Published in The Atlantic, the article offers an introduction to Whitman’s concept of poetry (and the poet) as a force for democracy, a force in defense of the American experiment during and after the war that nearly ended that experiment. The article uses Whitman’s America poems, among them “As I Walk,” to reveal how deeply Whitman tied his conception of the role of the poet to the poet’s national roots.

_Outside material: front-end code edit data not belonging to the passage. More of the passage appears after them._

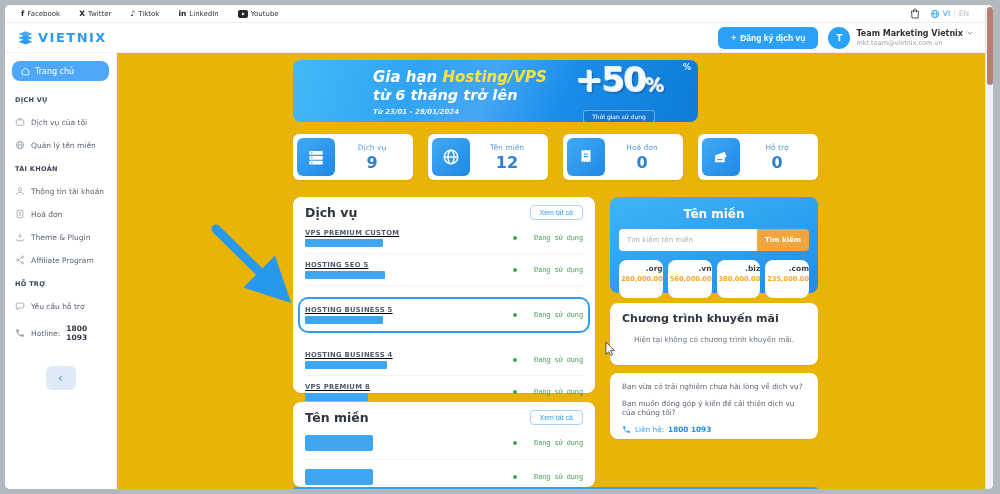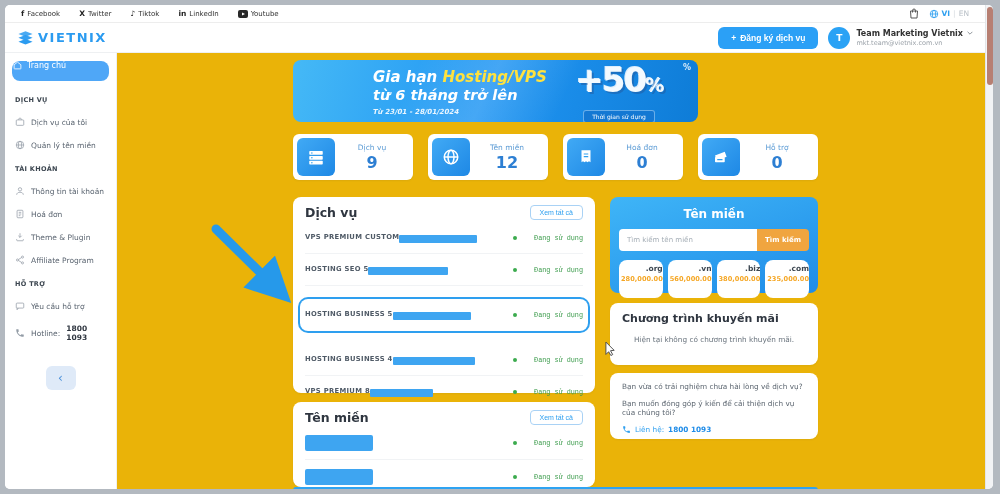"VI" .lang-vi { font-weight: bold -> normal }
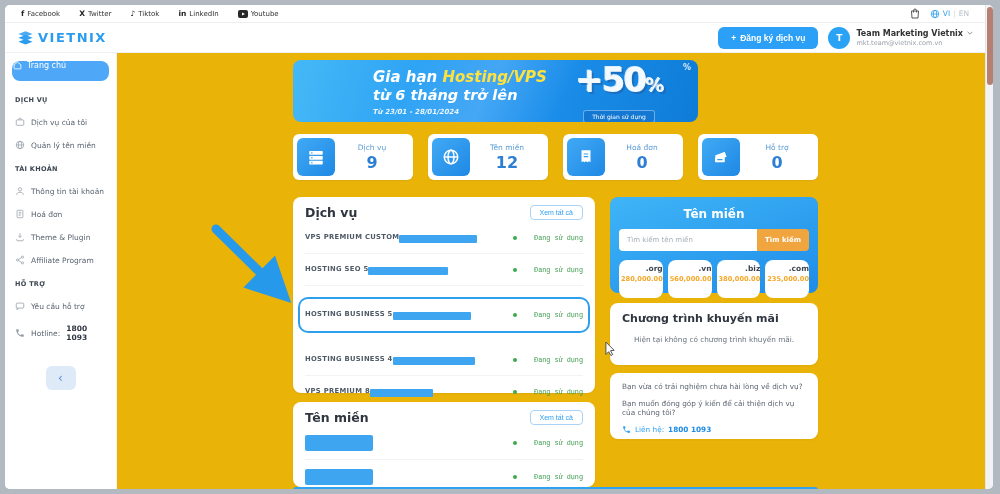"Trang chủ" .home-btn { align-items: none -> center; padding: 0 1px -> 0 9px }
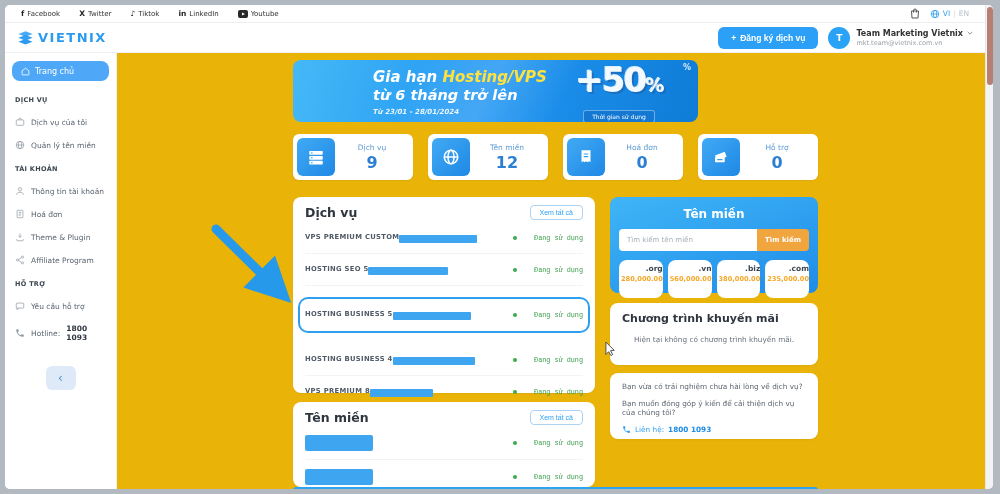"VPS PREMIUM CUSTOM" .svc-left { flex-direction: row -> column; text-decoration: none -> underline }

In drawing specific ties between Whitman’s evocative free verse and, nearly a century later, the open verse of the Beats, the article defines how Whitman’s perception of the poet as a spokesperson for democracy would influence the Beats’ perception of the poet as critic of democracy. The article compares not only the use of chanting as a metric form and the creation of a larger-than-life persona/poet to speak the poems but also investigates how Whitman, in the poems before his stroke, edged more toward criticism, but how the Beats, with the dawn of the Kennedy era, edged toward a forgiving embrace of a complex nation.

Listen to Poem

Whitman’s poem awaits a definitive recording. Oddly, given the poem’s unabashed and unironic celebration of America’s resilience and its embrace of technology, “As I Walk” has seldom been recorded and maintains a very thin profile on YouTube. Although there is an instrumental recording with lots of waving flags titled “Whitman’s ‘As I Walk These Days,’” that recording offers no reading of the poem—only the uplifting music. There is one recording available on YouTube—it features a photo of Whitman from his later years that, through digital wizardry, appears to be speaking the poem. The reading, however, is even more problematic—the overly-dramatic reading (curiously with a British accent) lapses into lingering syllables that entirely lose the startling forward momentum of Whitman’s cataloguing.